Es inevitable juzgar a las personas por sus amigos y preferidos. La amistad es una elección crucial, una inclinación que define nuestras fobias, nuestros límites, nuestra manera más grata de ser humanos. Aunque haya amigos que nos lleven al límite, siempre habrá algo en ellos que nos dice que son indispensables, que tienen el poder de conmover, de emocionar, de chocar de la forma más emotiva y dolorosa. No hay amistades verdaderas y desinteresadas, si un amigo o amiga no despierta un interés es solo un figurante más, un transeúnte. La opinión de esas amistades debe ser siempre una incógnita, nadie quiere palabras sabidas, solo un amigo que mira de soslayo merece una pregunta. La amistad es también una especie de llamado, un asomo, una promesa, “un impulso natural”, dijo Séneca, “un instintivo placer”.
Es muy difícil llevar todas las condiciones y las ofrendas de la amistad a las relaciones entre países, tal vez por eso la retórica oficial habla siempre de “países hermanos”. Y mucho más difícil llevarla a las relaciones entre gobiernos, siempre plagadas de intereses y simulaciones, de dependencias y amenazas, de sometimiento y temor. La diplomacia en últimas es un antónimo de la amistad, una formalidad en busca de reciprocidad. O un inclinarse en busca de protección.
La polémica por las ayudas internacionales dejó un énfasis, muy temprano y confuso, en los preferidos del gobierno de Abelardo de la Espriella. Los gobiernos y las banderas que acompañarán de cerca al presidente colombiano en sus protocolos, negocios, respaldos y posibles traiciones. Las filias del presidente nos atarán de algún modo durante estos cuatro años. También las peligrosas fobias que exhibe su canciller.

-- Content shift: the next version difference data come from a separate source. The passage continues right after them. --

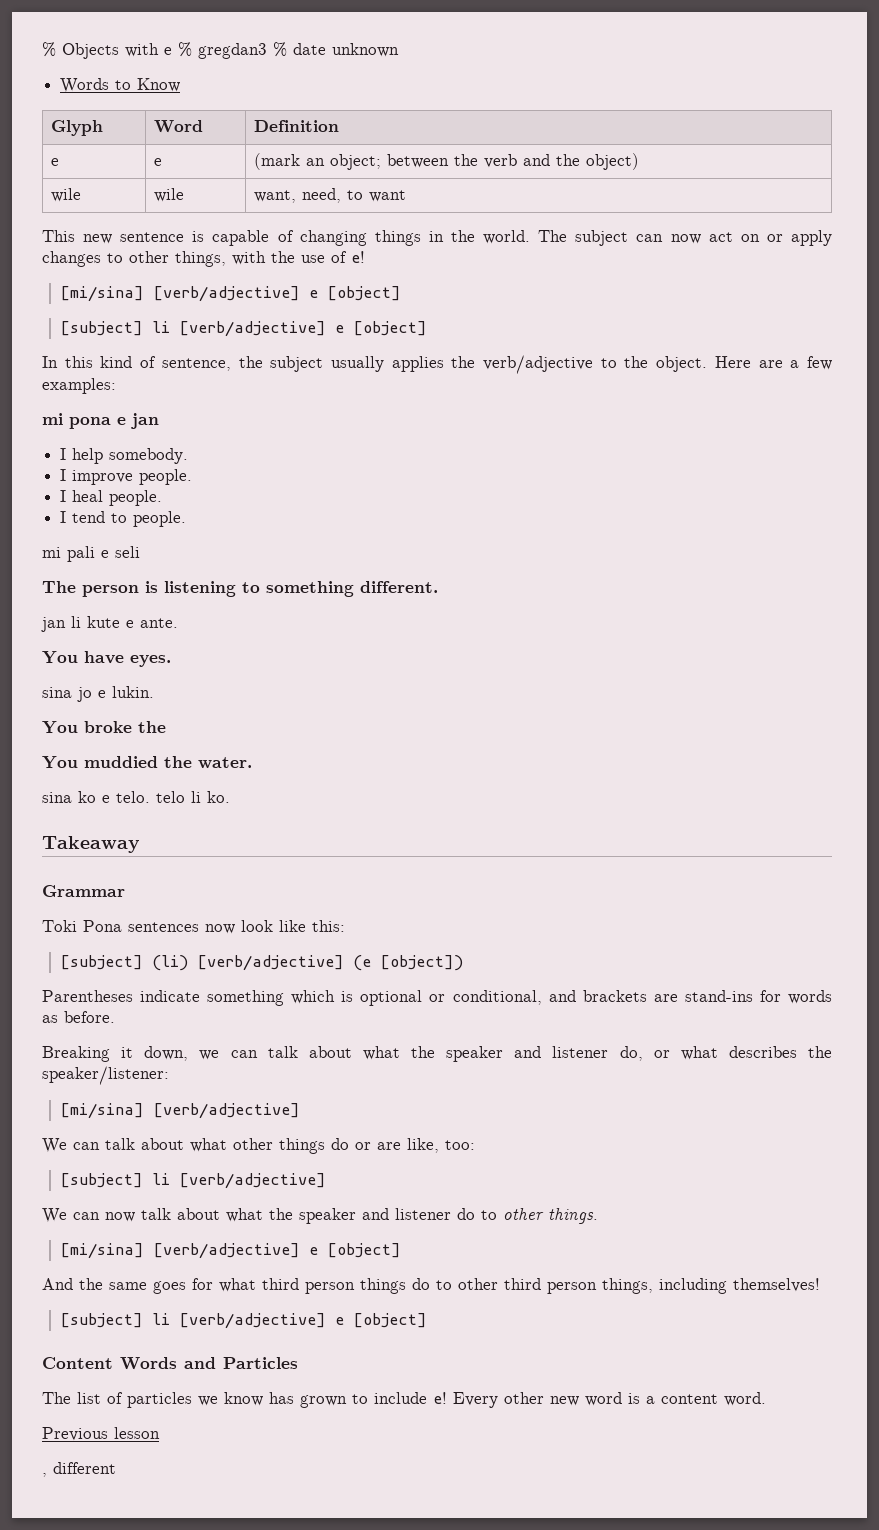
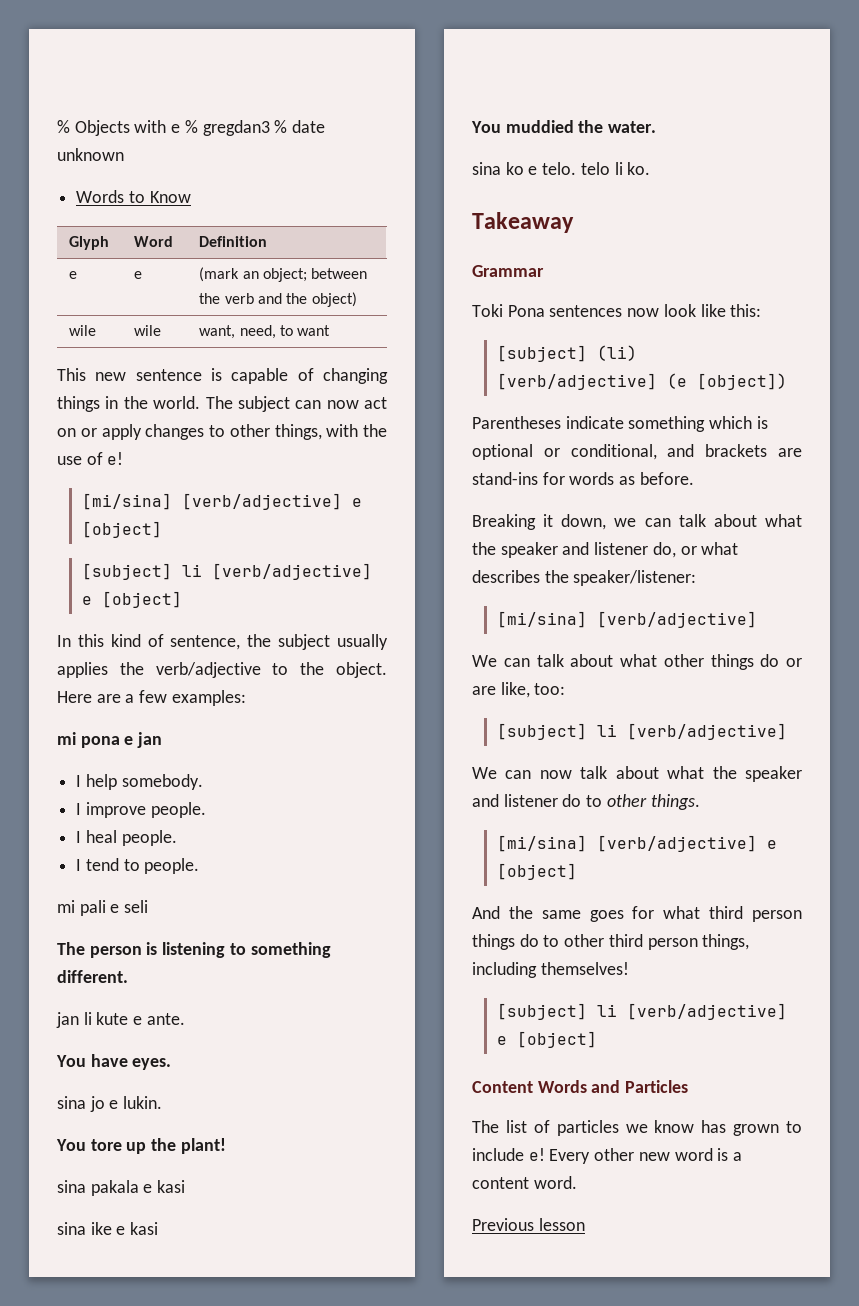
- You broke the
+ You tore up the plant!
+ sina pakala e kasi
+ sina ike e kasi
- , different

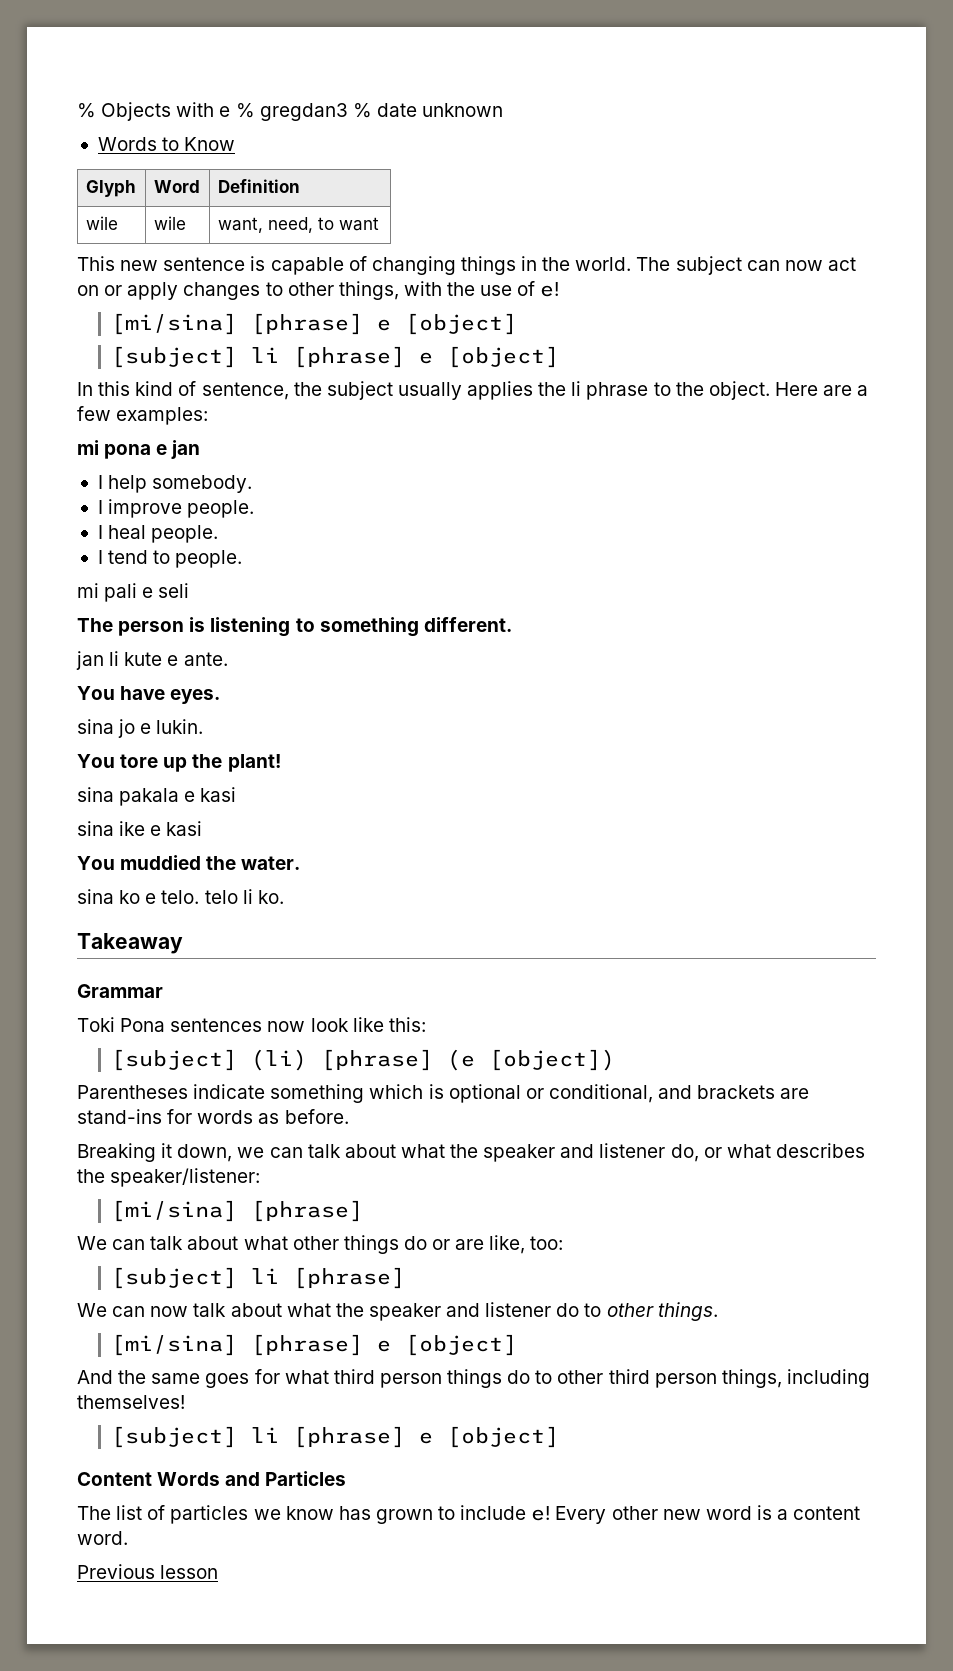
- e | e | (mark an object; between the verb and the object)
  The subject can now act on or apply changes to other things, with the use of e!
- [mi/sina] [verb/adjective] e [object]
- [subject] li [verb/adjective] e [object]
+ [mi/sina] [phrase] e [object]
+ [subject] li [phrase] e [object]
- In this kind of sentence, the subject usually applies the verb/adjective to the object.
+ In this kind of sentence, the subject usually applies the li phrase to the object.
- [subject] (li) [verb/adjective] (e [object])
+ [subject] (li) [phrase] (e [object])
  Breaking it down, we can talk about what the speaker and listener do, or what describes the speaker/listener:
- [mi/sina] [verb/adjective]
+ [mi/sina] [phrase]
  We can talk about what other things do or are like, too:
- [subject] li [verb/adjective]
+ [subject] li [phrase]
  We can now talk about what the speaker and listener do to other things.
- [mi/sina] [verb/adjective] e [object]
+ [mi/sina] [phrase] e [object]
  And the same goes for what third person things do to other third person things, including themselves!
- [subject] li [verb/adjective] e [object]
+ [subject] li [phrase] e [object]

El hecho probado de que Estados Unidos e Israel serán la mancorna que acompañe el traje de Abelardo de la Espriella deja muchas preocupaciones. Lo primero es que esa relación estará muy lejos de la reciprocidad, un requisito clave para llamar amistad a cualquier tipo de vínculo. El presidente se precia de su cercanía con Donald Trump y exhibe con orgullo su pasaporte estadounidense, pero es imposible no verlo en la condición de un ahijado, un hombre expuesto y condescendiente, un adepto que jamás podrá ser un amigo. Si en la amistad el interés material es un embozo que todo lo confunde, en la relación entre países la dependencia, el miedo, la devoción es una entrega, una traición en últimas. Un presidente destinado a congraciarse con un líder que se pretende dueño del mundo siempre será un peligro. Gorgona no es Groenlandia, pero puede ser un ejemplo de la pequeña piedra que Abelardo estaría dispuesto a entregar como obsequio para su “homólogo”.
Séneca, quien era exigente pues iba en busca de un amigo sabio, afirmaba que su amistad jamás admitiría a un “hombre indigno”, y que una de las grandes dificultades de tener amigos poderosos era elegir al menos corrompido de todos. Y jamás al prestamista. Abelardo ha elegido como su amigo, así su amigo no lo sepa, a uno de los más corrompidos poderosos del momento. Un embaucador, condenado en su país, artífice de ejecuciones extrajudiciales, un hombre desmesurado en poder y arrogancia. Alguien que no dudaría en destriparlo ante una mínima desobediencia. Trump ha ordenado el asesinato de colombianos en el Caribe y el Pacífico, y nuestro presidente acaba de acordar operaciones conjuntas con su ejército. Comprar un amigo de ese tamaño implica grandes sacrificios.
También eligió como amigo a un hombre acusado de crímenes de lesa humanidad. Un presidente que ha utilizado la muerte de sus compatriotas para impulsar un ataque a la democracia en su país, para imponer un fundamentalismo. Sus amigos lo desdeñan con cortesía. Nos costará su empeño en cortejarlos, su logró de un recuerdo en el álbum del fin del curso.